Mission 001 // operator class software

Build the company that keeps moving after you close the laptop.

Litebulb is the operator terminal for AI-native companies: a memory spine, specialist agents, recurring missions, human approval gates, and off-laptop runtime gathered into one command surface.

Memory Spine Company context compounds instead of resetting every session.
Parallel Agency Research, launch, ops, and growth can run as coordinated specialists.
Operator Command Humans stay above the loop for approvals, reroutes, and high-stakes moments.

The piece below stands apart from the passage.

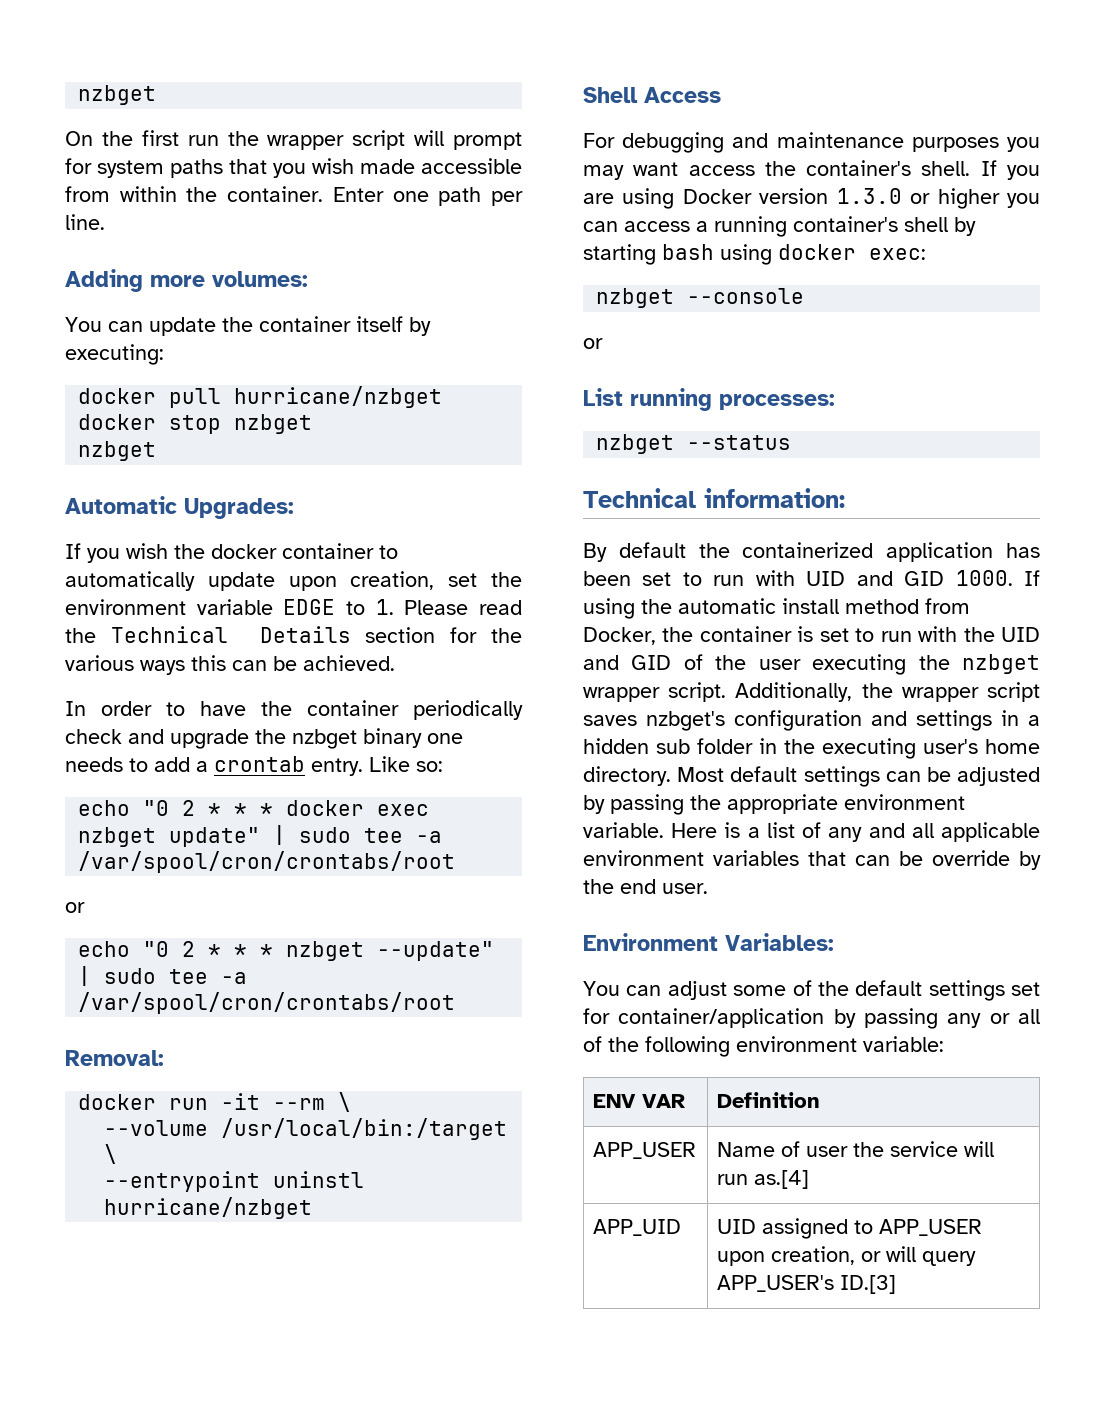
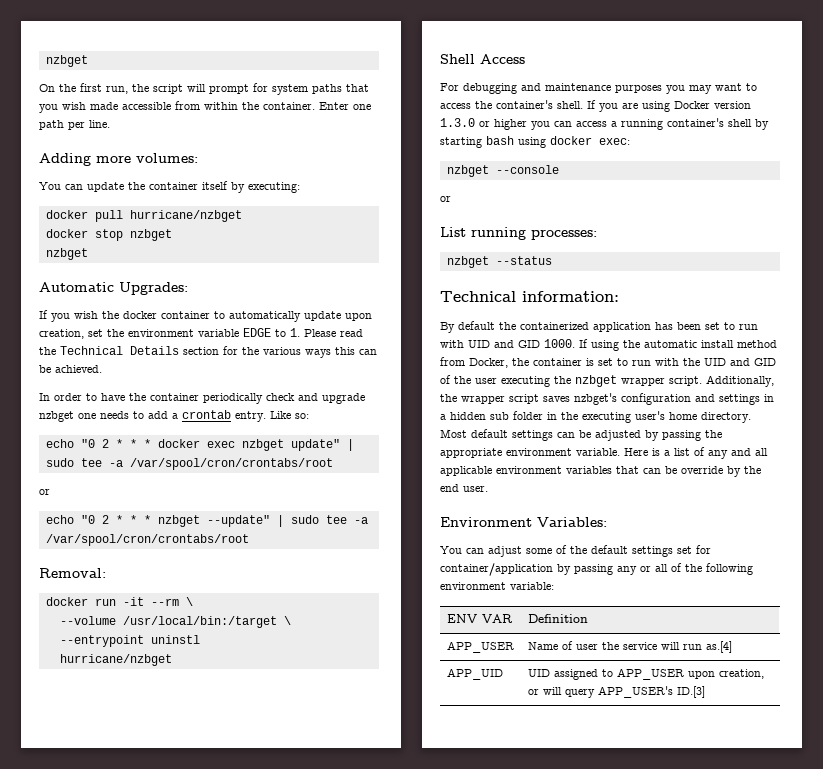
[187,131,345,150] run the wrapper -> [106,84,149,94] run, the
[255,728,422,749] the nzbget binary -> [39,411,74,422] nzbget
(679, 169) none -> [746,83,757,91] to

Capabilities translated from Takyon

Six operator layers for a company that compounds instead of stalling.

Takyon already demonstrates the raw capability surface: memory, skills, cron, subagents, gateways, and remote backends. Litebulb packages those powers into a founder-facing operating system with a sharper commercial mission.

Layer 01

Persistent company memory

The system should remember what the company believes, what it shipped, what failed, and what matters next. That is the difference between a helpful assistant and an operating asset.

Layer 02

Delegated specialist agents

Branch the workload into clean workstreams for research, writing, shipping, customer response, and routine maintenance without breaking continuity.

Layer 03

Recurring missions

Scheduled audits, briefing loops, and campaign upkeep should run by intent, not by founder memory or sticky notes.

Layer 04

Multi-surface command

The operator should command the company across terminal, browser, documents, messaging, and deployment surfaces as one runtime.

Layer 05

Human approval gates

High-stakes actions stay visible and interruptible. Litebulb is meant to multiply operator leverage, not erase operator authority.

Layer 06

Off-laptop endurance

When the machine can run on remote backends and wake on demand, the company stops depending on whether the founder is currently awake and typing.

Field Signals

This operator model is already escaping the lab.

The Takyon ecosystem is already producing the patterns Litebulb is designed to commercialize: VPS deploy loops, 24 / 7 home operators, shared dashboards, approval gates, and swarms of parallel instances doing real work.

Signal 01 // landing page ops

Research, build, ship, notify.

Community workflows already show agents researching a founder, generating a site, pushing it to a VPS, and sending the completion message when the launch is done.

Web search -> page build -> SSH deploy -> delivery notice Observed in Takyon community stories
Signal 02 // 24 / 7 personal ops

Agents are already running the unglamorous loop.

Users are running persistent setups for email, browsing, form filling, task sync, calendar maintenance, and cron so the real-world admin layer no longer waits for manual attention.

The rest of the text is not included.